Date:
Mercredi, 9 janvier, 2019 - 14:15
ÉPIPHANIE 2019
Bonjour à vous en ce Noël des nations qu’en Occident on appelle Épiphanie, mot qui veut dire «manifestation, briller sur».
Avez-vous votre galette des Rois? Avez-vous préparé une couronne à faire tirer au souper des Rois? Avez-vous vu des maisons où des bougies ou des lumières sont allumées aux fenêtres de voisins venus d’Orient?
Dans notre Québec laïcisé, cette fête de l’Épiphanie ne veut plus dire grand-chose alors que, pourtant, elle est d’une grande actualité! Si nous avons célébré joyeusement Noël, fête de la naissance de Jésus dans l’Église latine dont nous faisons partie, si nous avons souligné le Jour de l’An et la fête de Marie Mère de Dieu, aujourd’hui nous sommes unis à nos frères d’Orient, catholiques orientaux de différents rites, coptes, arméniens mais aussi orthodoxes pour fêter la naissance du Christ et sa révélation à toutes les nations.

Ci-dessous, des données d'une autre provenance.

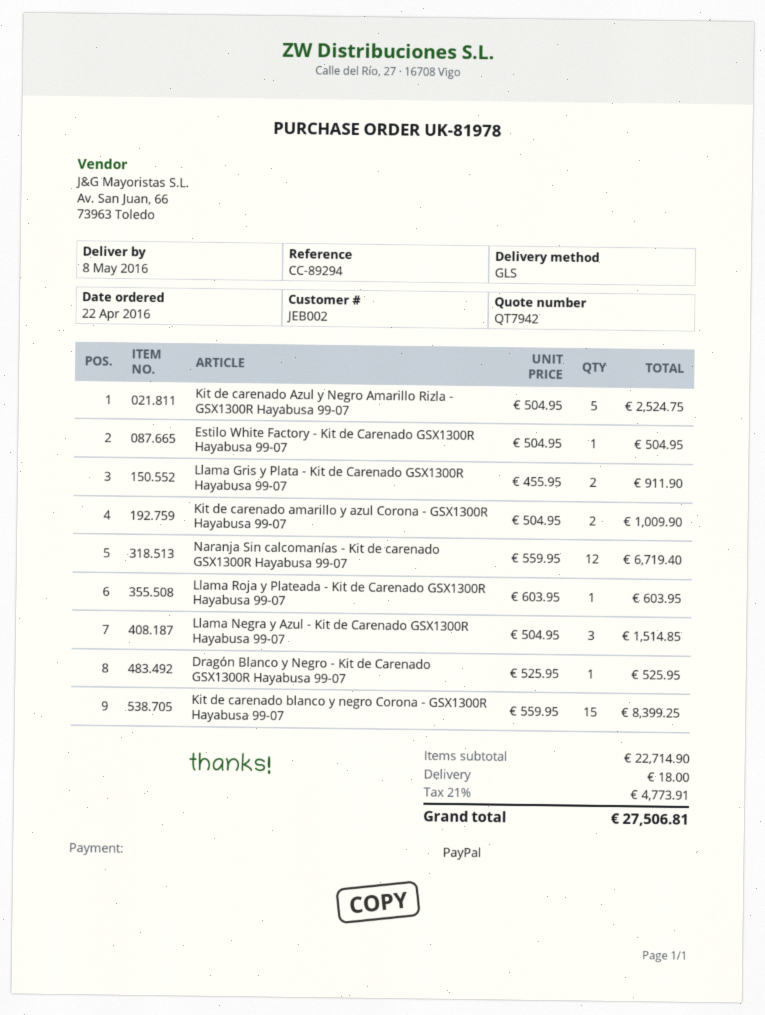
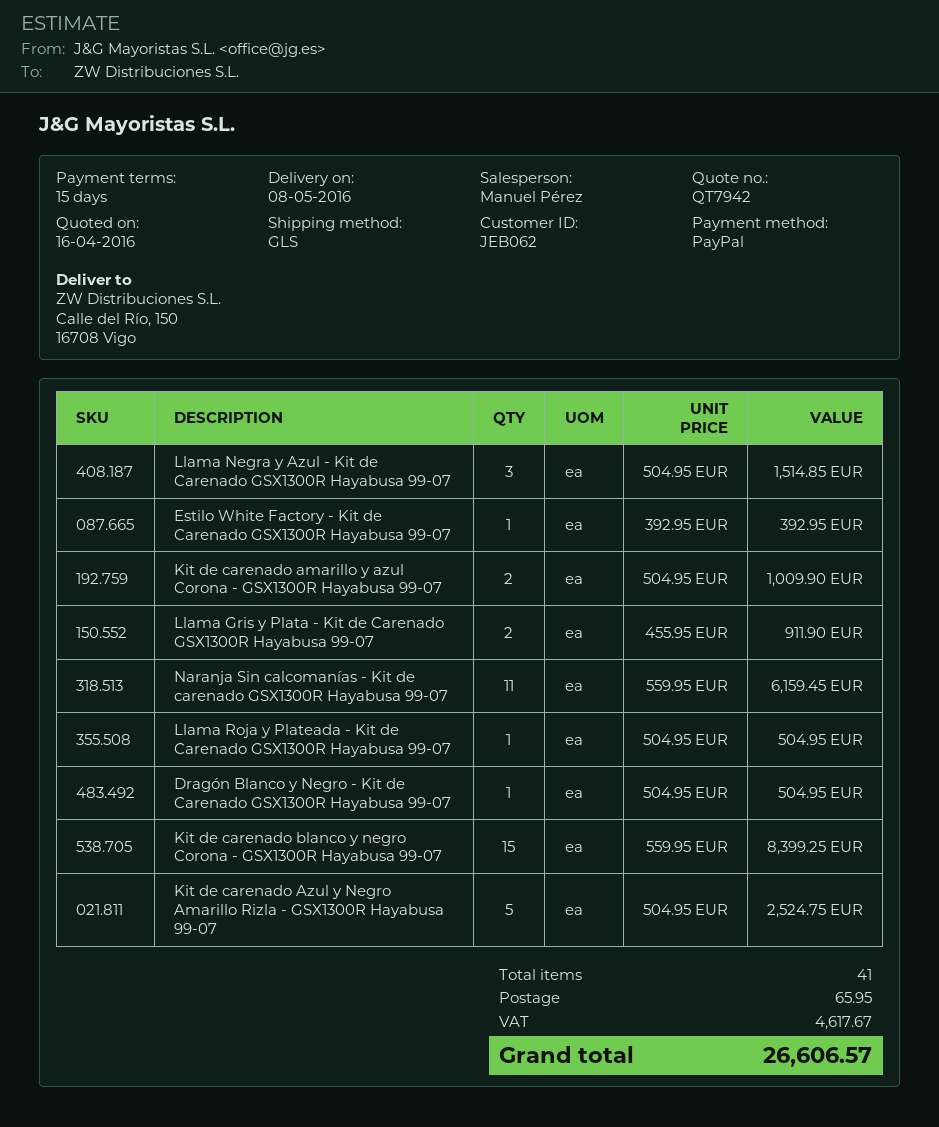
customer number: JEB002 -> JEB062
Estilo White Factory - Kit de Carenado GSX1300R Hayabusa 99-07: 1 x 504.95 = 504.95 -> 1 x 392.95 = 392.95
Naranja Sin calcomanías - Kit de carenado GSX1300R Hayabusa 99-07: 12 x 559.95 = 6719.40 -> 11 x 559.95 = 6159.45
Llama Roja y Plateada - Kit de Carenado GSX1300R Hayabusa 99-07: 1 x 603.95 = 603.95 -> 1 x 504.95 = 504.95
Dragón Blanco y Negro - Kit de Carenado GSX1300R Hayabusa 99-07: 1 x 525.95 = 525.95 -> 1 x 504.95 = 504.95
shipping: 18.00 -> 65.95
tax: 4773.91 -> 4617.67
total: 27506.81 -> 26606.57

Avec les Mages, nous venons reconnaître la royauté universelle du Christ, le Messie qui n’est plus limité à Israël mais qui accueille dans le Peuple de Dieu toutes les nations et toutes les cultures. À nous qui vivons un pays d’accueil de migrants ou de réfugiés, cette fête nous parle de la Lumière du Christ et de la foi qui accueille toutes les cultures.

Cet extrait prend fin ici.